Marine foods, including fish, are some of the healthiest foods on the planet. Apart from being a delicious meal, most fish contain heart-healthy fats known as omega-3 fatty acids. Omega-3s in fish oil can benefit your health immensely, but too much of it is questionable.

The commonly known types of omega-3 fatty acids are alpha-linolenic acid (APA), docosahexaenoic acid (DHA), and eicosapentaenoic acid (EPA). Each of them has specific health benefits, including supporting brain health and improving the immune system. APA is mostly found in plant-based foods like seeds and nuts, while DHA and EPA are primarily found in fish like salmon and mackerel. While they may benefit your health, taking excess omega-3 fatty acids in fish oil may harm your health and cause severe side effects. This article shows the potential side effects of eating too much of these oils.

1.      May Increase Your Blood Sugar Levels

Impaired blood sugar control is a common problem in people living with diabetes. For that reason, they are usually advised to avoid certain foods that can increase blood sugar. Studies indicate that taking too many supplements of omega-3 fatty acids can lead to high blood sugar in people with diabetes. For example, taking just 8 g of omega-3 fatty acids every day can increase blood sugar in diabetic people by up to 22% within eight weeks only. This is because, at high doses, omega-3 fatty acids can stimulate your body to produce more glucose which can lead to chronically elevated blood sugar levels.

2.      May Promote Bleeding

The probable confirmatory side effects of too much fish oil are nosebleeds and bleeding gums. Taking about 640 mg of fish oil supplement per day can lower blood clotting in adults. Studies suggest that omega-3 fatty acids contain some compounds which interact directly with blood, thus thinning it down. If you are scheduled for a surgical operation, it will help to stop consuming fish oil. It is also advisable that you consult your doctor first before taking supplements if you are on Warfarin or any other blood thinners.

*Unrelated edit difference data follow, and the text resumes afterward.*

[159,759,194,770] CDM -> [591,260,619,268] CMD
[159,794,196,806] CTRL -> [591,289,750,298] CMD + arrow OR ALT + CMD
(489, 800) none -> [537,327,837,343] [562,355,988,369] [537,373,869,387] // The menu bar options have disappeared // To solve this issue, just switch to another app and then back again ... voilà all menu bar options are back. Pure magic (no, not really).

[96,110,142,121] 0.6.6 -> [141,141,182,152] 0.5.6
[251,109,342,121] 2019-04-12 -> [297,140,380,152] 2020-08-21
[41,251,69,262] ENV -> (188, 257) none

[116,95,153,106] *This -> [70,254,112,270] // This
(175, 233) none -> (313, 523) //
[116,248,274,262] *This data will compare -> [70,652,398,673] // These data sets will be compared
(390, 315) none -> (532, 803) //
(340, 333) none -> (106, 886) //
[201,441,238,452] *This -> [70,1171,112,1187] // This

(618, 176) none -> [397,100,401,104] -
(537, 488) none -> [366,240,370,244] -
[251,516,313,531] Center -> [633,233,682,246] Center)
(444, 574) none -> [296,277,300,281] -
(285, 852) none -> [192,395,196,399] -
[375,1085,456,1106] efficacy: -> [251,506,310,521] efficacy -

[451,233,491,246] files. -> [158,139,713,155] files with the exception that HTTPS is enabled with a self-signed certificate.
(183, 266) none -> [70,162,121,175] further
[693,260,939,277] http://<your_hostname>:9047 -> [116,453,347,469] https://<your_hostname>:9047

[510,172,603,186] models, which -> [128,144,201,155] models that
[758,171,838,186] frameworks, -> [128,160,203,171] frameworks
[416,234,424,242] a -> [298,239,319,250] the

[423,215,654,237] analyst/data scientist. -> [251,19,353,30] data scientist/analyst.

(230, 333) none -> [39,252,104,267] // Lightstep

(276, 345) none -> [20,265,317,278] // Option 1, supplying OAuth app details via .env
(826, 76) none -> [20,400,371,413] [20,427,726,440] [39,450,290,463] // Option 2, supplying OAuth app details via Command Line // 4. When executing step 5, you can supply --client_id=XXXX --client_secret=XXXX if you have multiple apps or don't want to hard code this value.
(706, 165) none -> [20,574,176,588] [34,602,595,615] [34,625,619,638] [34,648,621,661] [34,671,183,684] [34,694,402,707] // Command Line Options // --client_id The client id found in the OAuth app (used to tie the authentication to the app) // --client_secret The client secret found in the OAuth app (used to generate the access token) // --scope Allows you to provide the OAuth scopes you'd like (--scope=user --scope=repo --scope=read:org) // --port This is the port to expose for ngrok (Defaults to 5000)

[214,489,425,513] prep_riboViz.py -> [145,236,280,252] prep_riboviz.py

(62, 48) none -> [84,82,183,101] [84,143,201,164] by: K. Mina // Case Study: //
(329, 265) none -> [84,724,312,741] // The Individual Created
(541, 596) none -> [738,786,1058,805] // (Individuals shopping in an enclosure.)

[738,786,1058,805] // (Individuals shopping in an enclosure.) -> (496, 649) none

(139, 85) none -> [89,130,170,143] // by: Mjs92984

3.      May Lead to Hypotension

Hypotension or low blood pressure is a rare heart problem, but some foods like fish oil may aggravate it. Researchers agree that higher doses of omega-3 fatty acids can lead to decreased systolic and diastolic blood pressure. Other studies show that fish oil can help people with high blood pressure lower their blood pressure levels and cholesterol. This is due to its blood-pressure-lowering mechanism. However, for those with low blood pressure, fish oil can cause severe health problems and should thus be avoided. It is worth mentioning that fish oil can also increase the effectiveness of medications used to lower blood pressure. It may thus help to talk with your doctor about this concern.

4.      Fish Oil and Diarrhea

Another common side effect associated with taking too much fish oil is diarrhea. Many people who take higher doses of fish oil usually present with diarrhea, flatulence, and increased bowel transit. Diarrhea is not only common with fish oil but also with nearly all types of omega-3 supplements. For example, vegetarians usually replace fish oil with flaxseed oil which has also been reported to elicit laxative effects and may increase intestinal transit. You may need to reduce your intake of omega-3 fatty acids and take it with meals if you start passing loose stool.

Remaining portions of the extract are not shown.